**Your assignment**
Find the line containing "Dluxe dearfoams women: 1" in the entries below. Restate it and each line after it, word for word, up to and including the line containing "total: 261.94 -> 253.67".

**Data shown**
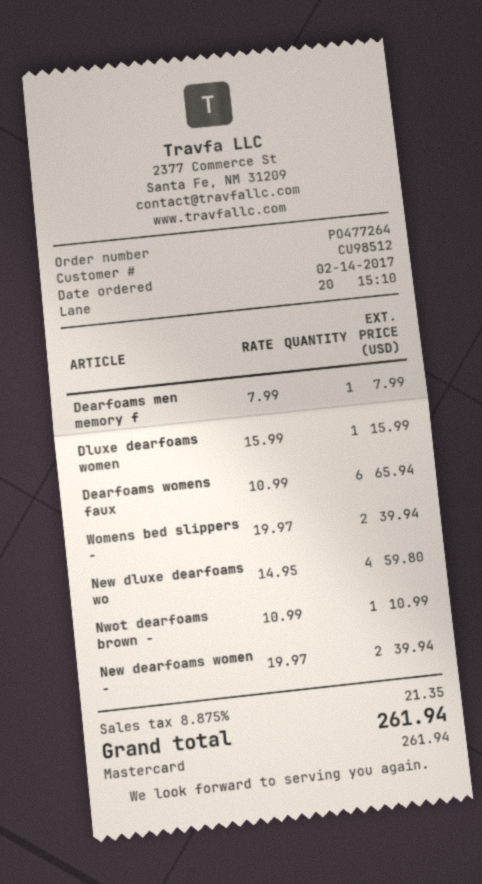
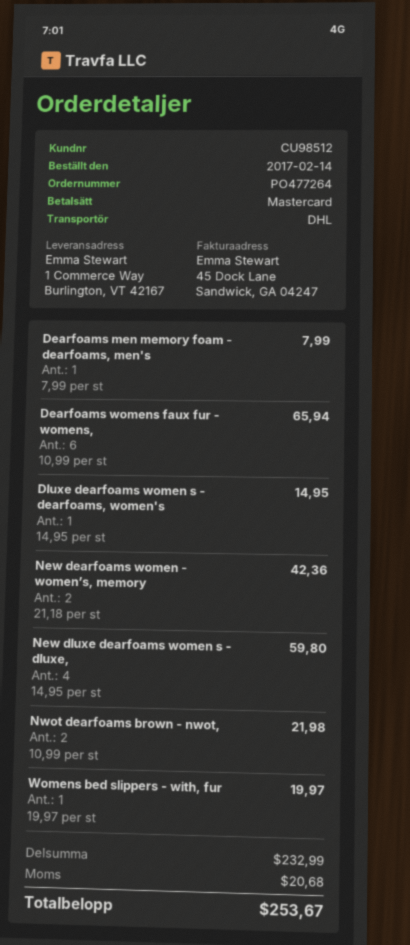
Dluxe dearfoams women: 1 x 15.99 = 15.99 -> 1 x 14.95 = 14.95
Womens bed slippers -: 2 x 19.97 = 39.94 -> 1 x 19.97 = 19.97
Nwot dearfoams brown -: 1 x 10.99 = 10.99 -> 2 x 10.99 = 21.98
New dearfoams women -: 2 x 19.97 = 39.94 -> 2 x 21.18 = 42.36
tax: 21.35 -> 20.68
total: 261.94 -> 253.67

* * *

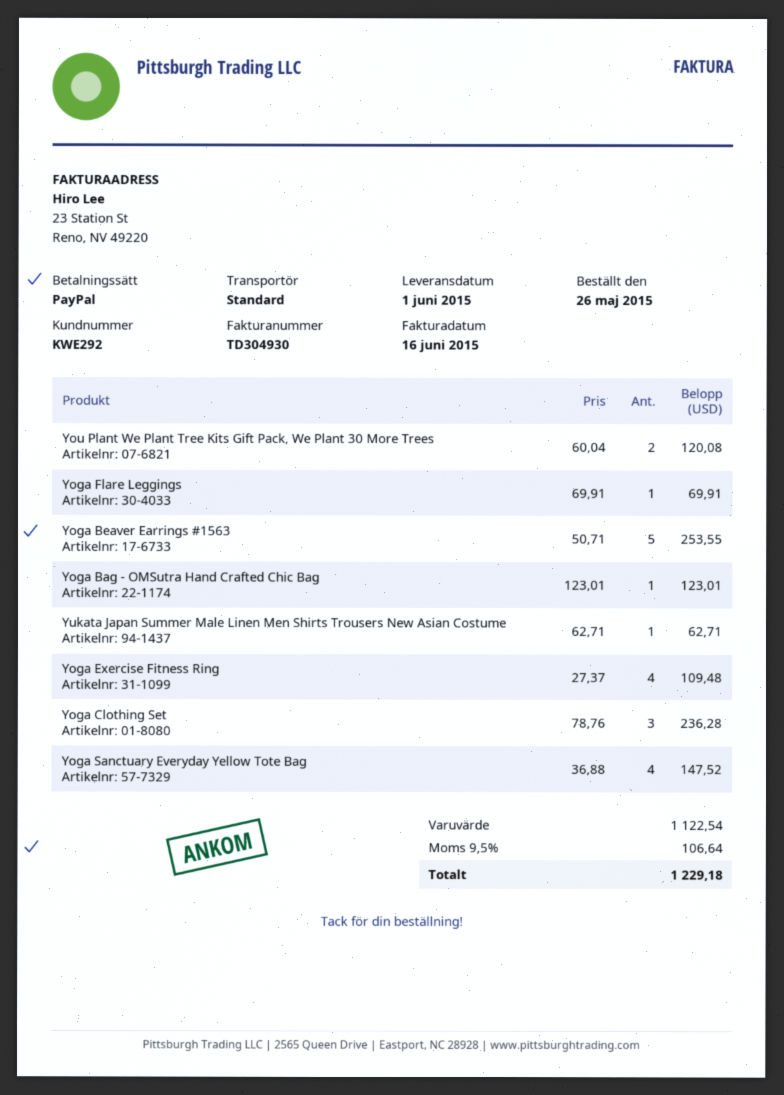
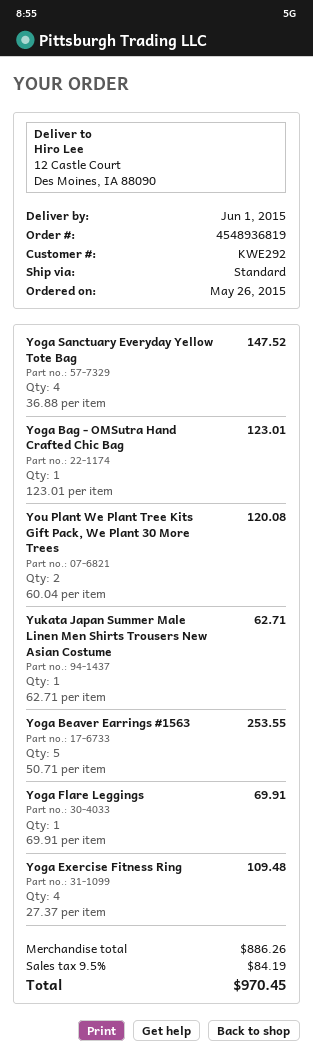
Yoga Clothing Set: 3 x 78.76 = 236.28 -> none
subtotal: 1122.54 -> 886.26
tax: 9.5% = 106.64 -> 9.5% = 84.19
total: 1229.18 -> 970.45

**Answer below**
Dluxe dearfoams women: 1 x 15.99 = 15.99 -> 1 x 14.95 = 14.95
Womens bed slippers -: 2 x 19.97 = 39.94 -> 1 x 19.97 = 19.97
Nwot dearfoams brown -: 1 x 10.99 = 10.99 -> 2 x 10.99 = 21.98
New dearfoams women -: 2 x 19.97 = 39.94 -> 2 x 21.18 = 42.36
tax: 21.35 -> 20.68
total: 261.94 -> 253.67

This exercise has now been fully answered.